Romans 3:23 tells us that “All have sinned and fall short of the glory of God.” The question that God asked Adam and Eve after they sinned…the question He asked when they heard the sound of His footsteps…He is still asking today. “Where are you?” Where are you with God? Where are you with sin? Where are you with human attempts to cover yourself? Have you let God cover you through the sacrifice of Jesus on the cross? Only God can cleanse a human heart. Only God can make a person new. The One who created us can recreate us when we receive forgiveness of sin through Jesus sacrifice on our behalf. Have you been covered? Are you ready to be covered?
Adam and Eve tried living on their own apart from God. They tried doing life on their terms. They tried being in charge. It didn’t work. It won’t work. Even though God covered them and forgave their sin, there were physical consequences that made their life difficult. Sin makes life difficult. It never makes it easier or better.
It’s true you have free reign to live the way you want to, but once you choose a life of sin, you lose that freedom because sin begins to reign in you. Sin begins to call the shots. Sin becomes the master of your life. You can’t stop when you want to.
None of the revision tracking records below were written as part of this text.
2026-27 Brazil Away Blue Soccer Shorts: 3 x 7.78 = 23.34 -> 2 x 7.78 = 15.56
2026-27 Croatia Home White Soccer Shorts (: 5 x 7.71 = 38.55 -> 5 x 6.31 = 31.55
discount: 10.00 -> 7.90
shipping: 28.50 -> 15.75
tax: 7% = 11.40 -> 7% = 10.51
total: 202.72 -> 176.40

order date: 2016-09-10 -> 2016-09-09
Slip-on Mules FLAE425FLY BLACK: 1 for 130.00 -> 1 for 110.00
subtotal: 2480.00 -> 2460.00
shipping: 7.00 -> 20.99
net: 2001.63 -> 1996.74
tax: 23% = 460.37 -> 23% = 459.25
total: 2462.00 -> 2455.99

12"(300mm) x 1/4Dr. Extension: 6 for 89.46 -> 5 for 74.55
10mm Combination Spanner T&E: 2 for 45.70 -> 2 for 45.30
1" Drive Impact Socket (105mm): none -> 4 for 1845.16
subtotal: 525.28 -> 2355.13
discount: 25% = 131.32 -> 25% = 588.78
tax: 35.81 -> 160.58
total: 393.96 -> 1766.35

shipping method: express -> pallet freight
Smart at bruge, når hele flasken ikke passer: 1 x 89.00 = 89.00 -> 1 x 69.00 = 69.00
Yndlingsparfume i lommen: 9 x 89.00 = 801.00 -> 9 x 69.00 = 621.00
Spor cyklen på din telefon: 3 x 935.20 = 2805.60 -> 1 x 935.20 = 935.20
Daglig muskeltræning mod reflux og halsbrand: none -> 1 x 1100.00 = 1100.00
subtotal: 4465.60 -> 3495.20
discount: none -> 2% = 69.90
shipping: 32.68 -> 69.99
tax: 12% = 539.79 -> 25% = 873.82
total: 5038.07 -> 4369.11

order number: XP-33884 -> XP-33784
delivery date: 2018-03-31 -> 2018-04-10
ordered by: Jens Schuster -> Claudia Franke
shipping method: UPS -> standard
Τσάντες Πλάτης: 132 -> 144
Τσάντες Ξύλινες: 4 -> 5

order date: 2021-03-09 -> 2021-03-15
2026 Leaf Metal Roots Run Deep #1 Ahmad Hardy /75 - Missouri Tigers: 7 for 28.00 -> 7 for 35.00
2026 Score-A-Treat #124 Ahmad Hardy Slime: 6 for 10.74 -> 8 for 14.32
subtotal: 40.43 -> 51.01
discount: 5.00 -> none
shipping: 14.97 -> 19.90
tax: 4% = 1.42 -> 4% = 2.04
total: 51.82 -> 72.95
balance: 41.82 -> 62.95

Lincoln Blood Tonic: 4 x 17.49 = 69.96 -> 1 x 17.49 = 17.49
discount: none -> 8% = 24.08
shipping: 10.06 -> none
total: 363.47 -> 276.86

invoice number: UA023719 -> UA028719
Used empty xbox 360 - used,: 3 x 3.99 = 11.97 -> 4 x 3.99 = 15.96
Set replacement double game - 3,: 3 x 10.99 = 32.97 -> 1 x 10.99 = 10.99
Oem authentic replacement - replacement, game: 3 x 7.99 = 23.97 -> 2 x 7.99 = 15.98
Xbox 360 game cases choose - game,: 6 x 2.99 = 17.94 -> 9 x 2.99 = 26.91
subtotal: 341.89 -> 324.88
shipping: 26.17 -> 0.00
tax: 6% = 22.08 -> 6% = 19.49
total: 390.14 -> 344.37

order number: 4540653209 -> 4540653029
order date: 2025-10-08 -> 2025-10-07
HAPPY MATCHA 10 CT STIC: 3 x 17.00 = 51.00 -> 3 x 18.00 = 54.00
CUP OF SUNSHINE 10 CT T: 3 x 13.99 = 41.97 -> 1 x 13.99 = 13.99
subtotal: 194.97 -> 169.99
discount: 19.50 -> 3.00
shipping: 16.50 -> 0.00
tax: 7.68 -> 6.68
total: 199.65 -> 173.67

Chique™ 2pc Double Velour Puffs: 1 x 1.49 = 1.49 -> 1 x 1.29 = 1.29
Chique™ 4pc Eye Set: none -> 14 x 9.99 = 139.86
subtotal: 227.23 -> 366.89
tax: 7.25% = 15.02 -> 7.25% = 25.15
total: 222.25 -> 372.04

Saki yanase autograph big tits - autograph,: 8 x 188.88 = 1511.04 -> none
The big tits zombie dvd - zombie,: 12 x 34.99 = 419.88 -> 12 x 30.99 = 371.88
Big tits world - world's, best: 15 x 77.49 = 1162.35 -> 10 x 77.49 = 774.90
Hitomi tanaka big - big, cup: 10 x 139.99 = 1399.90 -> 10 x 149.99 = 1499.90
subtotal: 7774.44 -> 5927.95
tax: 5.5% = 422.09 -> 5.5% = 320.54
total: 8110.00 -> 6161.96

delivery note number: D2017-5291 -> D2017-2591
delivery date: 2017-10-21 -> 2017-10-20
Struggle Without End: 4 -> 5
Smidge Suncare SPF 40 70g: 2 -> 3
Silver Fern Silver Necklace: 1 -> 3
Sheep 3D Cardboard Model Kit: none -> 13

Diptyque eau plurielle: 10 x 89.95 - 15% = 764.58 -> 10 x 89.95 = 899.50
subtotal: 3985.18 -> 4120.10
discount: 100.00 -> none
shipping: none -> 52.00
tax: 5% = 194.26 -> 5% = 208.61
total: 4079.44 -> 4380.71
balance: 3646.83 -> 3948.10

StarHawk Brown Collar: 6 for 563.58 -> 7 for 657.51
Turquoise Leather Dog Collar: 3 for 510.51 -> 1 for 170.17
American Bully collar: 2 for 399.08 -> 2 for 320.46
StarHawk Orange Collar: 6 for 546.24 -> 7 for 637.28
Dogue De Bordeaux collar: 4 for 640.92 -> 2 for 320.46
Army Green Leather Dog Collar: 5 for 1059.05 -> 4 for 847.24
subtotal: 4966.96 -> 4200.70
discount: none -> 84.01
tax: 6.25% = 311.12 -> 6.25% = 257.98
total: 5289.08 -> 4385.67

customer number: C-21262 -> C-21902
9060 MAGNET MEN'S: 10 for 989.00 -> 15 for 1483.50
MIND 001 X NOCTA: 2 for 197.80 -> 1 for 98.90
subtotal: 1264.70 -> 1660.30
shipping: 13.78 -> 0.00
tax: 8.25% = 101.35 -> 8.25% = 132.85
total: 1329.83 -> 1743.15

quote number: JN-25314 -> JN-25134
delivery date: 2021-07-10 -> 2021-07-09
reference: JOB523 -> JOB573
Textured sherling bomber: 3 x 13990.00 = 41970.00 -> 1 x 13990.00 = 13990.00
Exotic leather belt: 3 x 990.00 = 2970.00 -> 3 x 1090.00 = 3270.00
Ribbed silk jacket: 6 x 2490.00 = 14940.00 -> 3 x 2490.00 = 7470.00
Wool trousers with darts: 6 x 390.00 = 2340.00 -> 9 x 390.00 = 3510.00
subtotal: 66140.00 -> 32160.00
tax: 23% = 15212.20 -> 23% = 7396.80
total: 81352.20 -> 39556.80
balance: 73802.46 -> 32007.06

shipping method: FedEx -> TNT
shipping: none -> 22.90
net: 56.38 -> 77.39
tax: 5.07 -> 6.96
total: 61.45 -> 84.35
You can’t just do it once. You can’t just do it on the weekends. You can’t just walk away. No, sin sets up house in you. Sin begins to control you. The Bible says sin has dominion over you when you are on the throne of your life. Isn’t that sad? We were made to have dominion, but when we choose to disobey God, the life we choose begins to have dominion over us. Sin dominates us.
But it is not too late to be released from the bondage of sin. When you turn away from self and turn toward God and ask Him to cover your sin, He will. “If we confess our sins, he is faithful and just to forgive us our sins and to cleanse us from all unrighteousness.” 1 John 1:9
And in addition to being cleansed of sin, you can be given power to resist temptation, to trust God, and to do life His way. You can be set free from the penalty of sin, but you can also be free from the presence of sin through the power of God!
How? You come by way of the cross. What that means is that you recognize that your sin is an offense to God. Your sin cost Jesus His life. Your sin separates you from God. Your sin changes who God created you to become. Your sin puts you on the throne of your life, and you want God to be on the throne of your life instead. You want Him to rule you. You don’t want to rule yourself. You don’t want sin to rule you. And by the power of the cross, you want God to evict sin from your life and give you power to live holy as God is holy.
The cross was an instrument of death for Jesus, but it becomes the place of life for all who will trust Jesus for salvation and allow Him to lead their lives.
The truth about sin is that it is DISOBEDIENCE to God.
The truth about sin is that it DISTORTS who we were created to become.
The truth about sin is that it causes spiritual DEATH.
The truth about sin is that it makes our lives DIFFICULT.
The truth about sin is that you can’t manage it. It will DOMINATE you.
The truth about sin is that you can be DELIVERED from the power and presence of sin in your life.
I’m choosing the way of the cross. I’m choosing to let Christ lead my life. I’m choosing to be covered by the blood. I’m choosing obedience to God over sin. I’m choosing to be crucified with Christ and to allow Him to live His life through me.